• WORK REQUEST: Copy every line from the records below that carries the word "نسخة".

• EXTRACTED ENTRIES:
# # # # # # #

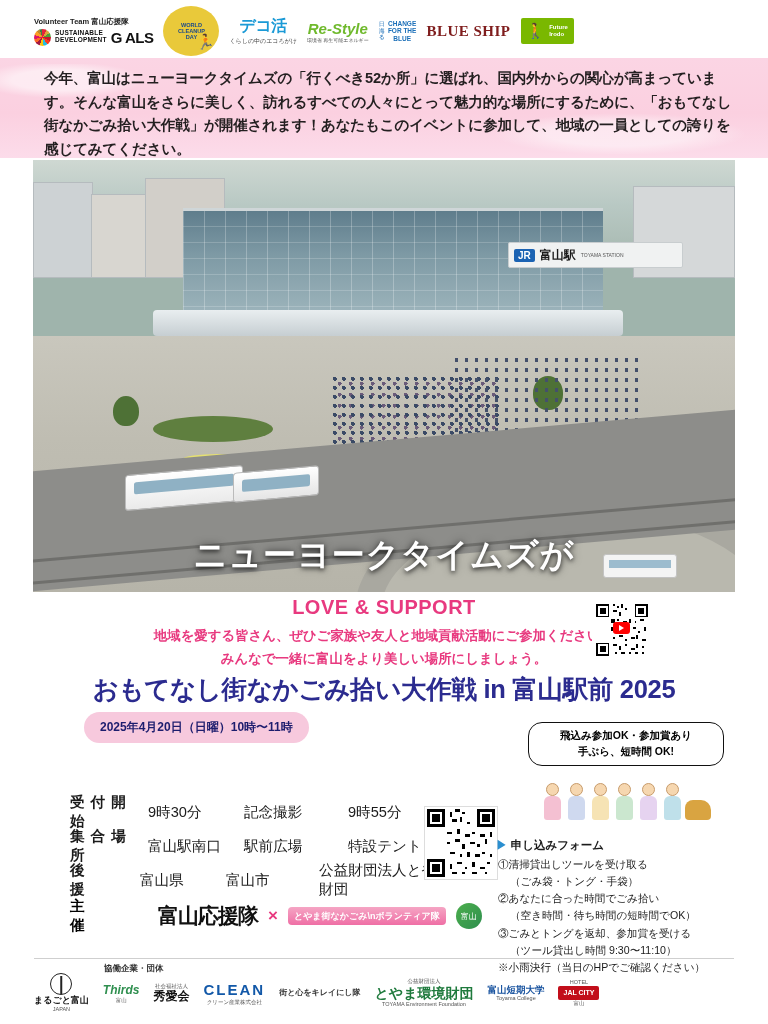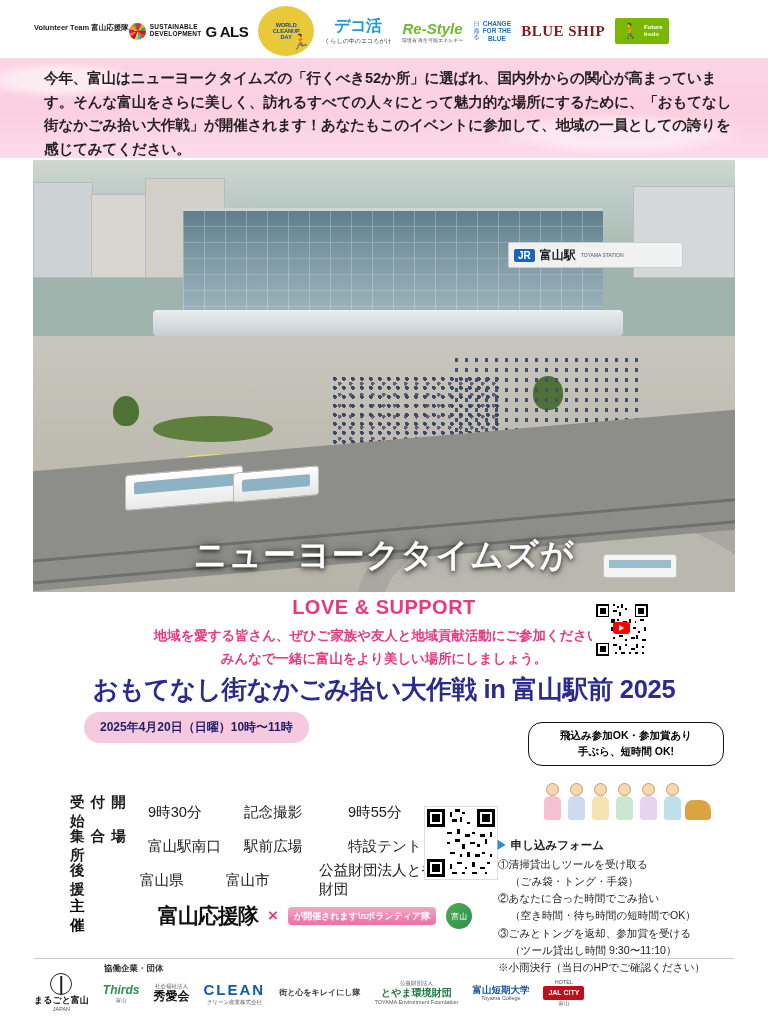--- a/index.html
+++ b/index.html
@@ -20,7 +20,7 @@
     gap:10px;
   }
   .sdg {
-    display:flex; flex-direction:row; align-items:flex-start;
+    display:flex; flex-direction:column; align-items:flex-start;
   }
   .sdg-row { display:flex; align-items:center; gap:4px; }
   .sdg-wheel {

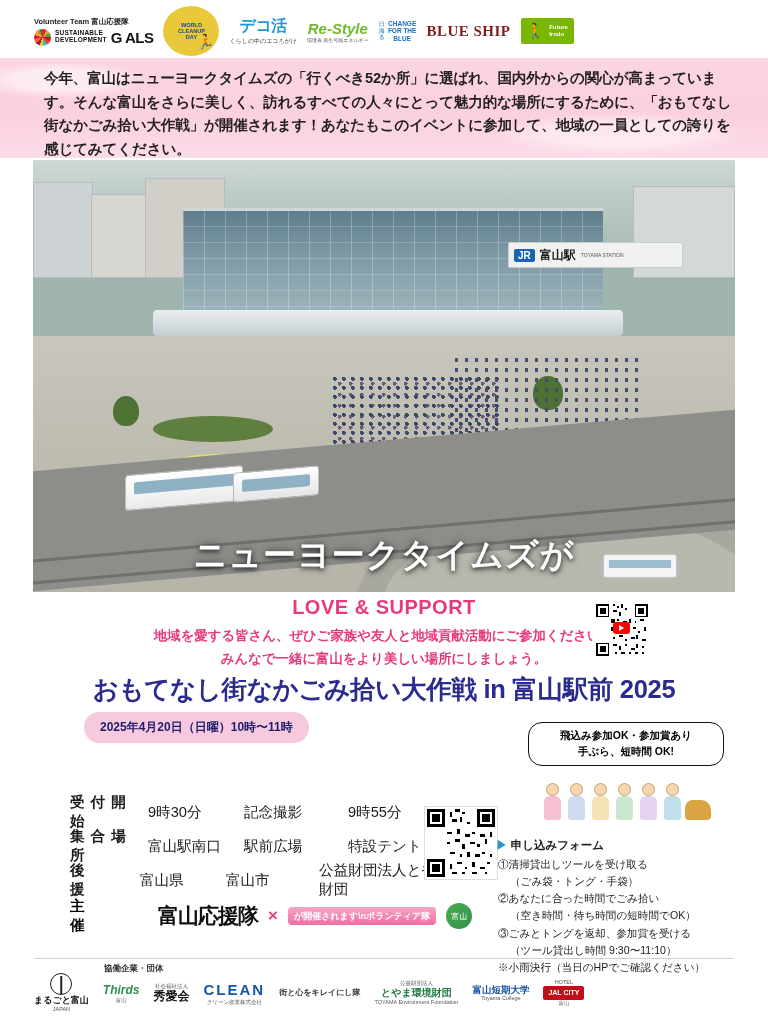--- a/index.html
+++ b/index.html
@@ -439,7 +439,7 @@
     <span class="host-lbl">主　　催</span>
     <span class="emblem1">富山応援隊</span>
     <span class="x-mark">×</span>
-    <span class="emblem2">が開催されます\nボランティア隊</span>
+    <span class="emblem2">とやま街なかごみ\nボランティア隊</span>
     <span class="emblem3">富山</span>
   </div>
 

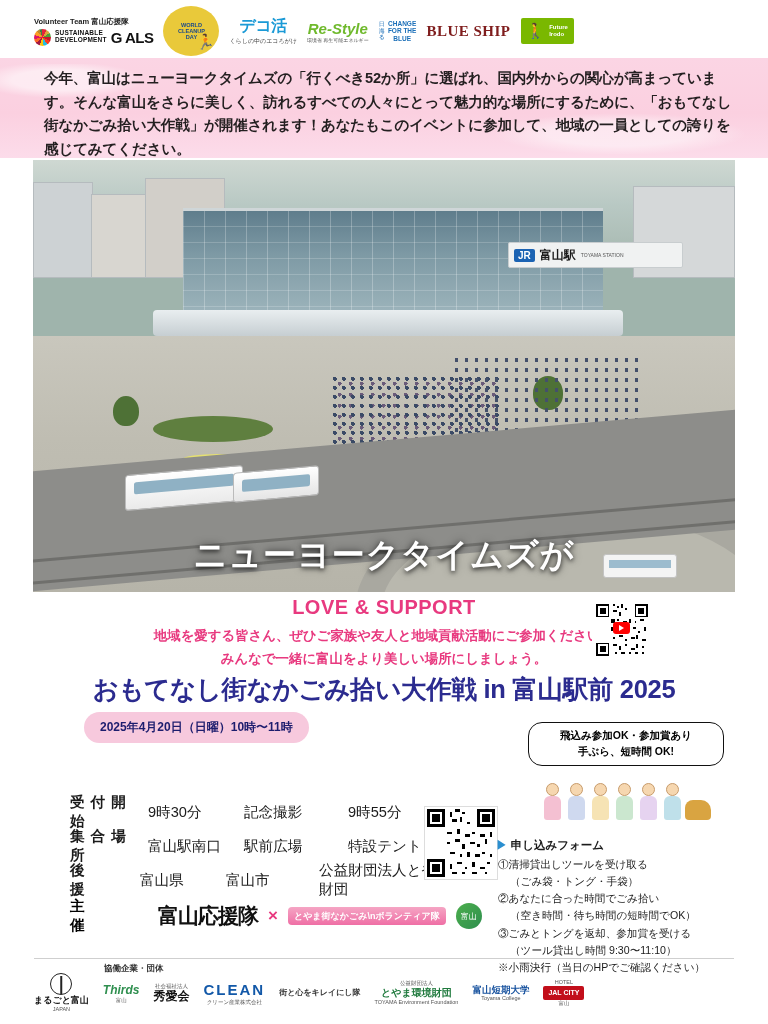--- a/index.html
+++ b/index.html
@@ -242,7 +242,7 @@
   .sp-mark:after{content:"";position:absolute;left:50%;top:2px;width:1.5px;height:18px;background:#222;transform:translateX(-50%);}
   .clean-blue { color:#1258a8; font-size:15px; font-weight:bold; letter-spacing:2px;}
   .jal { background:#c20e1a; color:#fff; font-size:7px; font-weight:bold; padding:3px 5px; border-radius:2px; text-align:center; line-height:1.2;}
-  .toyama-green { color:#1f7a3d; font-size:10px; font-weight:bold;text-align:center;}
+  .toyama-green { color:#1f7a3d; font-size:14px; font-weight:bold;text-align:center;}
   .foundation-blue { color:#16519e; font-size:9.5px; font-weight:bold;}
 </style>
 </head>

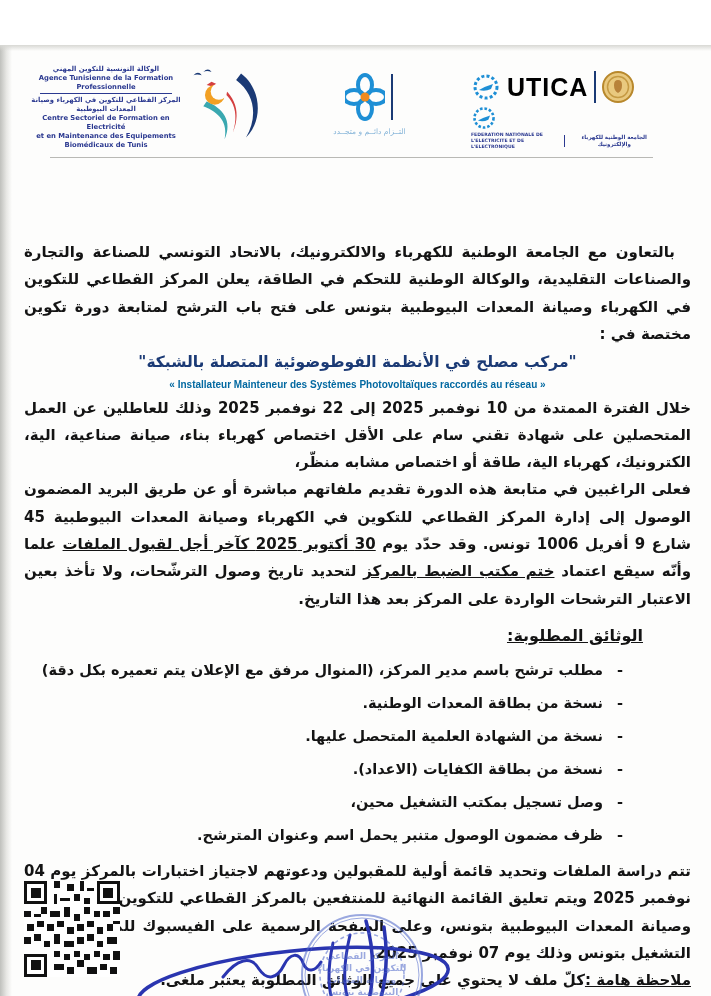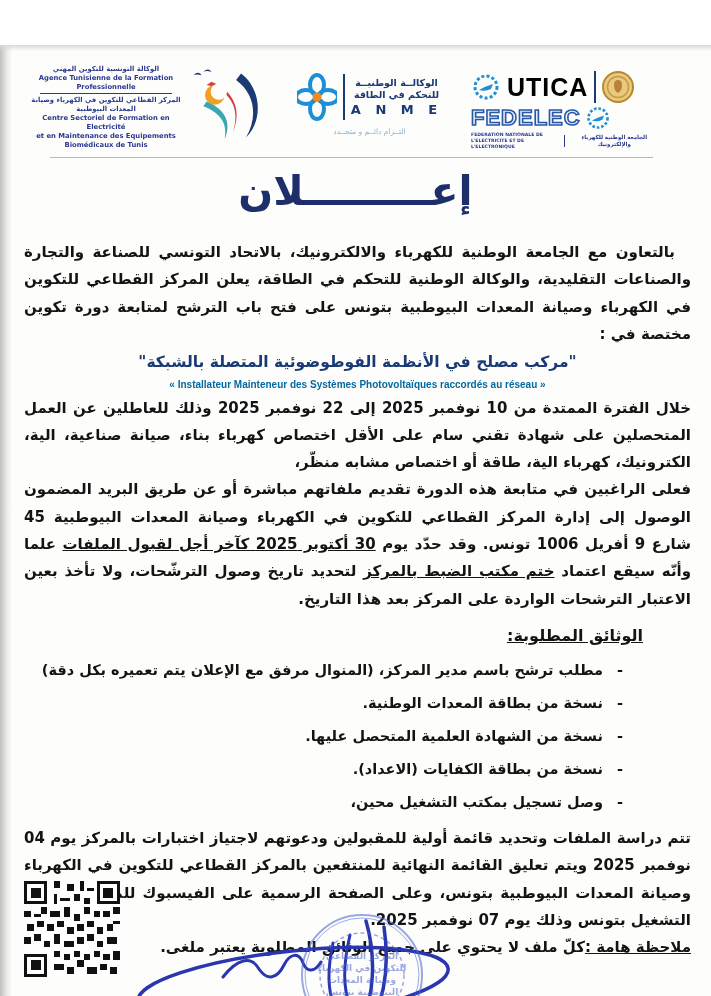--- a/index.html
+++ b/index.html
@@ -122,13 +122,6 @@
           <circle cx="20" cy="24" r="4.5" fill="#f08a1d"></circle>
         </svg>
         <div class="anme-divider"></div>
-        <div>
-          <div class="anme-name">
-            <div>الوكالــة الوطنيــة</div>
-            <div>للتحكم في الطاقة</div>
-          </div>
-          <div class="anme-acronym">A N M E</div>
-        </div>
       </div>
       <div class="anme-slogan">التــزام دائــم و متجــدد</div>
     </div>

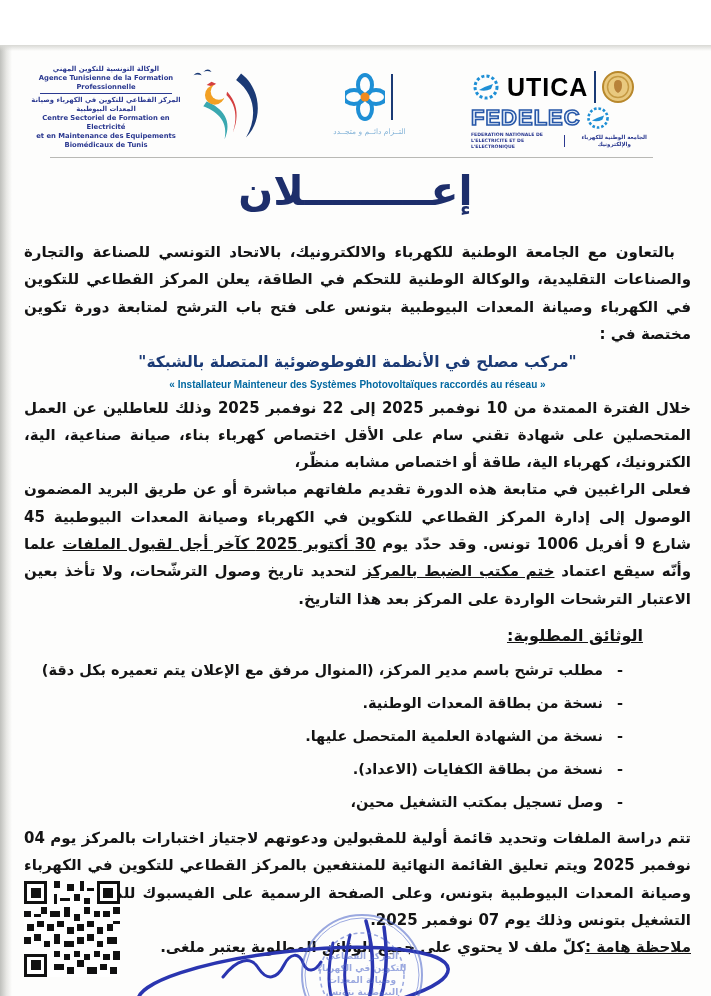--- a/index.html
+++ b/index.html
@@ -141,7 +141,6 @@
         </svg>
       </div>
       <div class="fedelec-row">
-        <span class="fedelec-word">FEDELEC</span>
         <svg width="26" height="26" viewBox="0 0 30 30">
           <circle cx="15" cy="15" r="11" fill="none" stroke="#1e8fd5" stroke-width="3" stroke-dasharray="3 2.2"></circle>
           <path d="M8 18 q7 -4 14 -6 l-2 5 q-6 3 -12 1 Z" fill="#1e8fd5"></path>

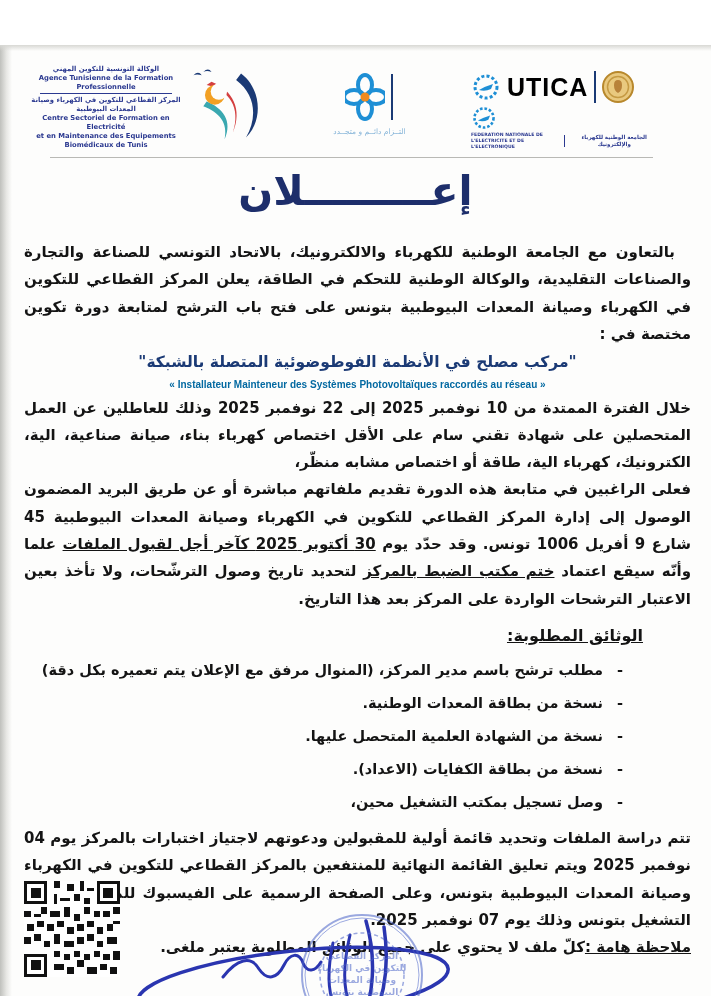--- a/index.html
+++ b/index.html
@@ -159,7 +159,6 @@
 
   <div class="header-rule"></div>
 
-  <div class="doc-title">إعـــــــــلان</div>
 
   <div class="content">
     <p class="p1">بالتعاون مع الجامعة الوطنية للكهرباء والالكترونيك، بالاتحاد التونسي للصناعة والتجارة والصناعات التقليدية، والوكالة الوطنية للتحكم في الطاقة، يعلن المركز القطاعي للتكوين في الكهرباء وصيانة المعدات البيوطبية بتونس على فتح باب الترشح لمتابعة دورة تكوين مختصة في :</p>

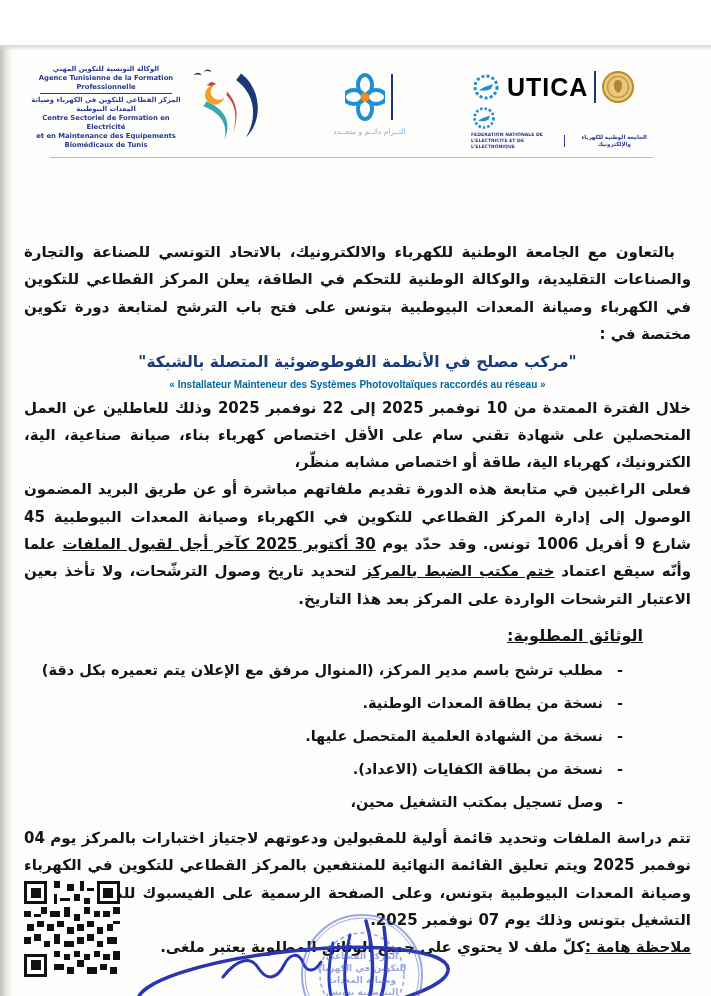--- a/index.html
+++ b/index.html
@@ -176,6 +176,7 @@
       <li>نسخة من الشهادة العلمية المتحصل عليها.</li>
       <li>نسخة من بطاقة الكفايات (الاعداد).</li>
       <li>وصل تسجيل بمكتب التشغيل محين،</li>
+      <li>ظرف مضمون الوصول متنبر يحمل اسم وعنوان المترشح.</li>
     </ul>
 
     <p class="p4"><span>تتم دراسة الملفات وتحديد قائمة أولية للمقبولين ودعوتهم لاجتياز اختبارات بالمركز يوم </span><b>04 نوفمبر 2025</b><span> ويتم تعليق القائمة النهائية للمنتفعين بالمركز القطاعي للتكوين في الكهرباء وصيانة المعدات البيوطبية بتونس، وعلى الصفحة الرسمية على الفيسبوك للمركز، ومكتب التشغيل بتونس وذلك يوم </span><b>07 نوفمبر 2025</b><span>.</span></p>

# # # # # # #

• RESULT OF THIS TASK:
       <li>نسخة من الشهادة العلمية المتحصل عليها.</li>
       <li>نسخة من بطاقة الكفايات (الاعداد).</li>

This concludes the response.